[Records contained in a dataset]
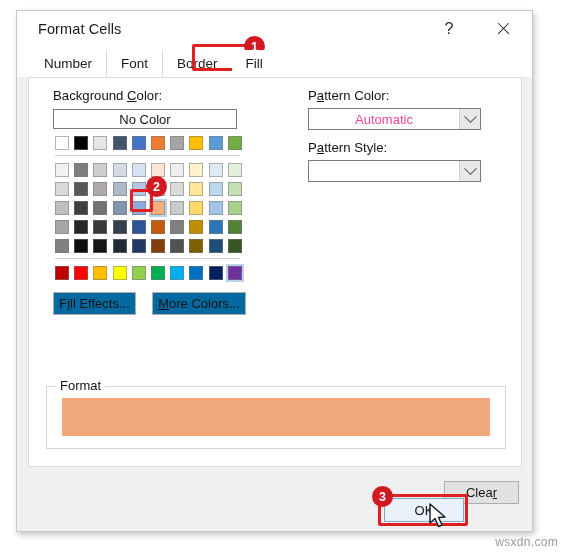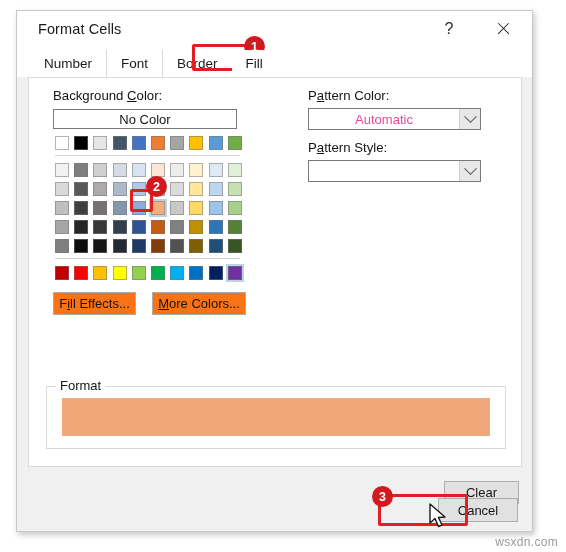"Fill Effects..." .pbtn { background: #f97316 -> #0369a1 }
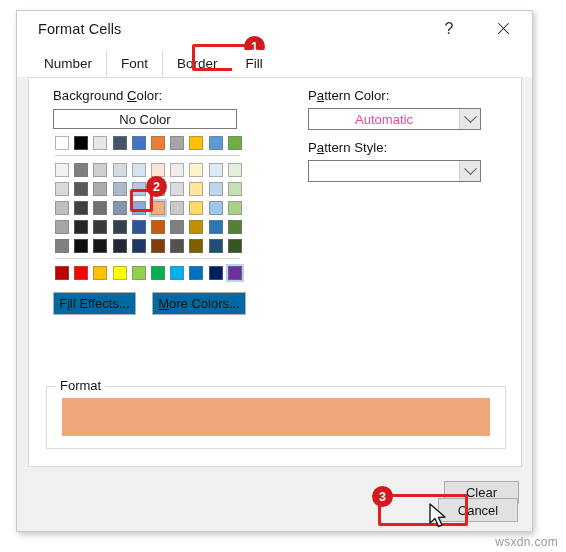"OK" div.dlg-btn { html: none -> <div> <span>OK</span> </div> }
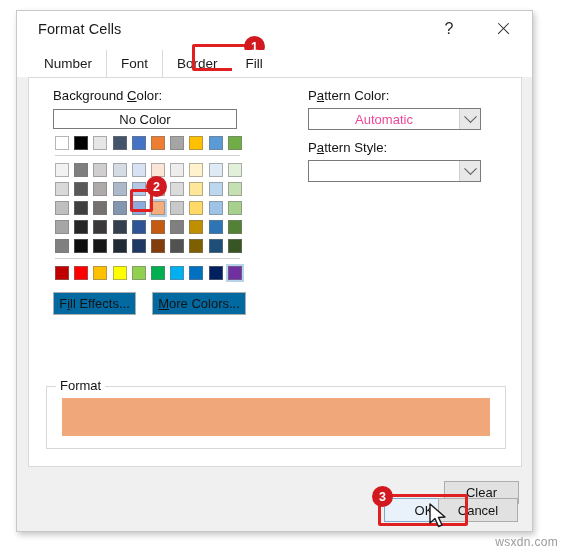"Cancel" div.dlg-btn { html: <div> <span>Cancel</span> </div> -> none }
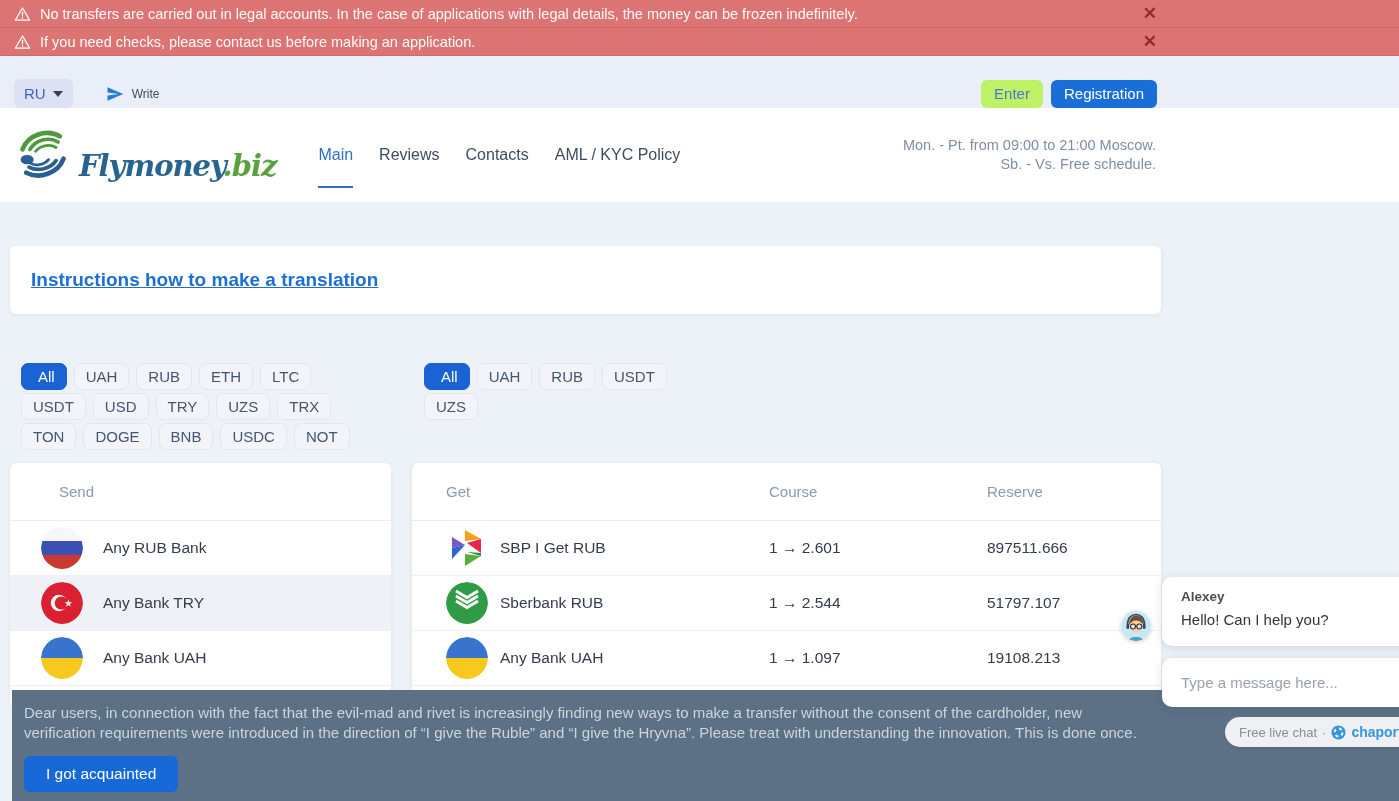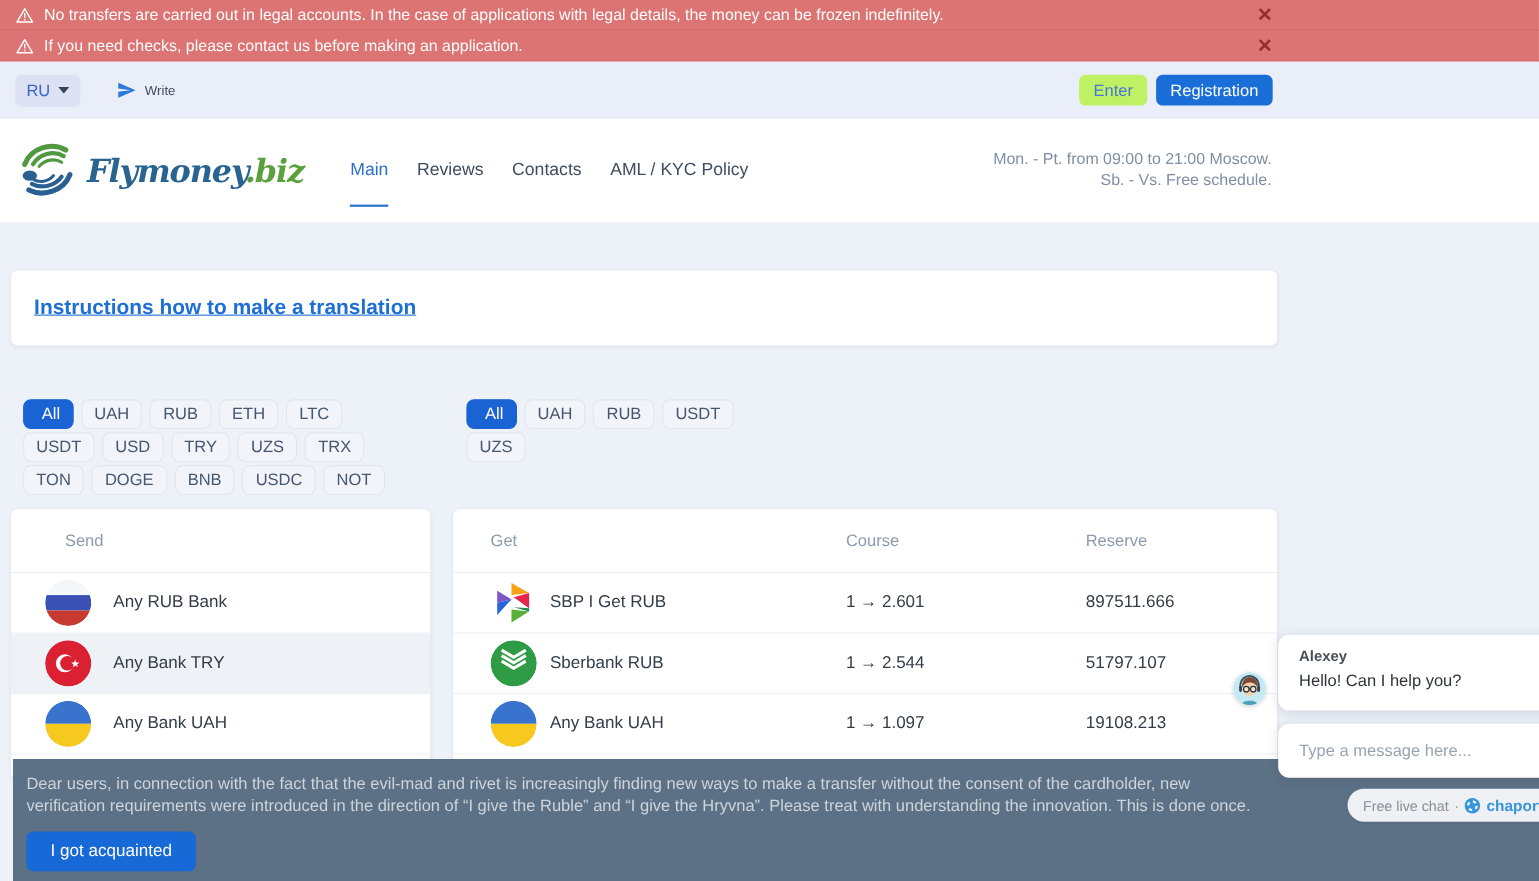"RU" .topbar { align-items: center -> flex-end }
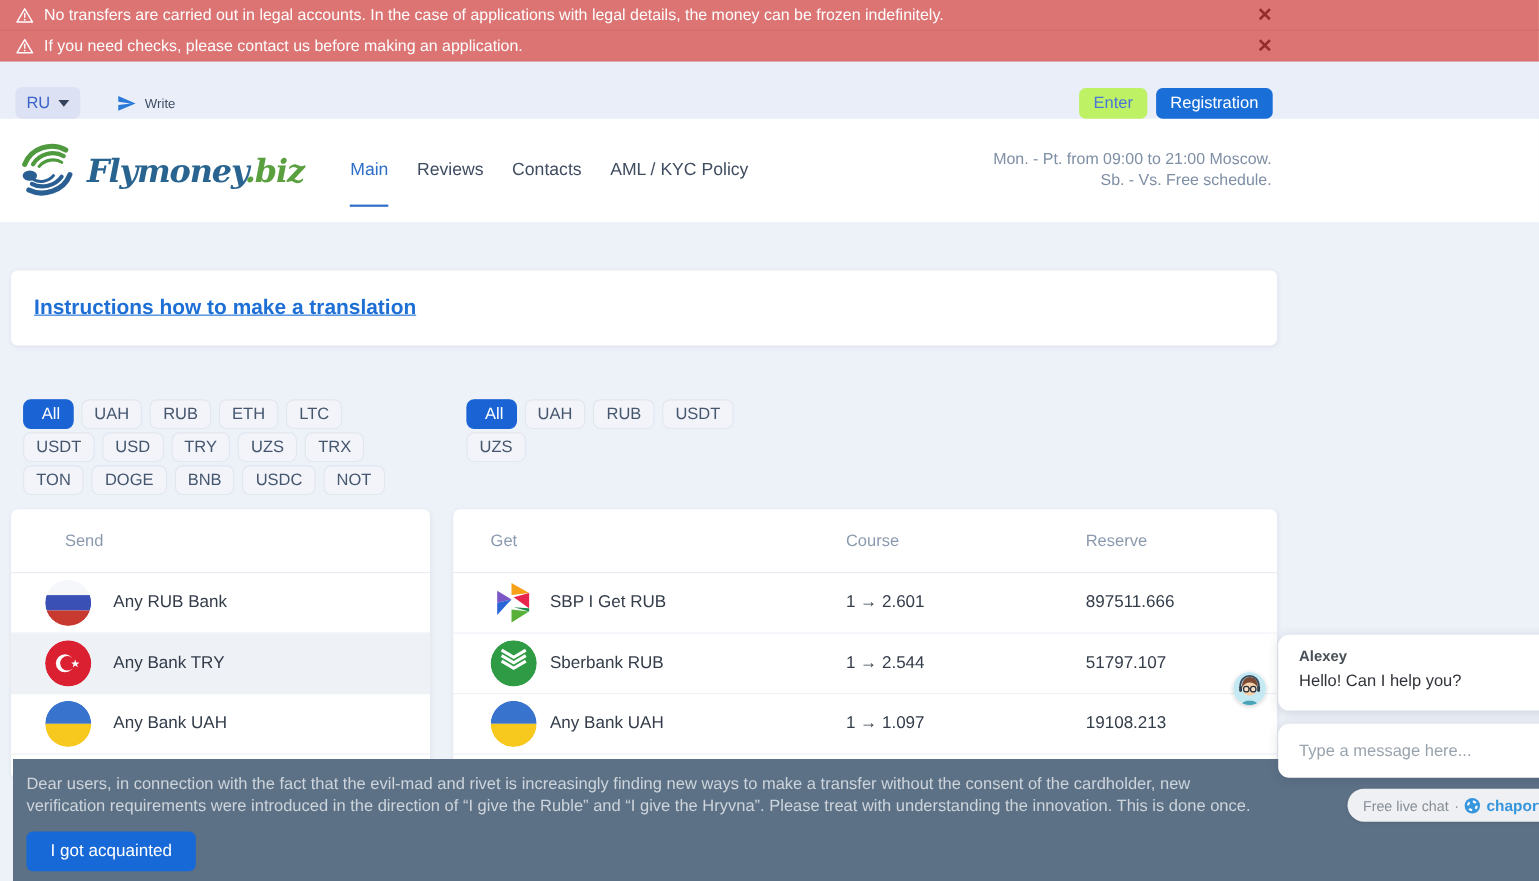"Flymoney.biz" .logo { align-items: center -> flex-end }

### Exercise objective
After removing the pictures, repeat the remaining records exactly.

### Answer to the exercise
"Fill Effects..." .pbtn { background: #f97316 -> #0369a1 }
"OK" div.dlg-btn { html: none -> <div> <span>OK</span> </div> }
"Cancel" div.dlg-btn { html: <div> <span>Cancel</span> </div> -> none }
"RU" .topbar { align-items: center -> flex-end }
"Flymoney.biz" .logo { align-items: center -> flex-end }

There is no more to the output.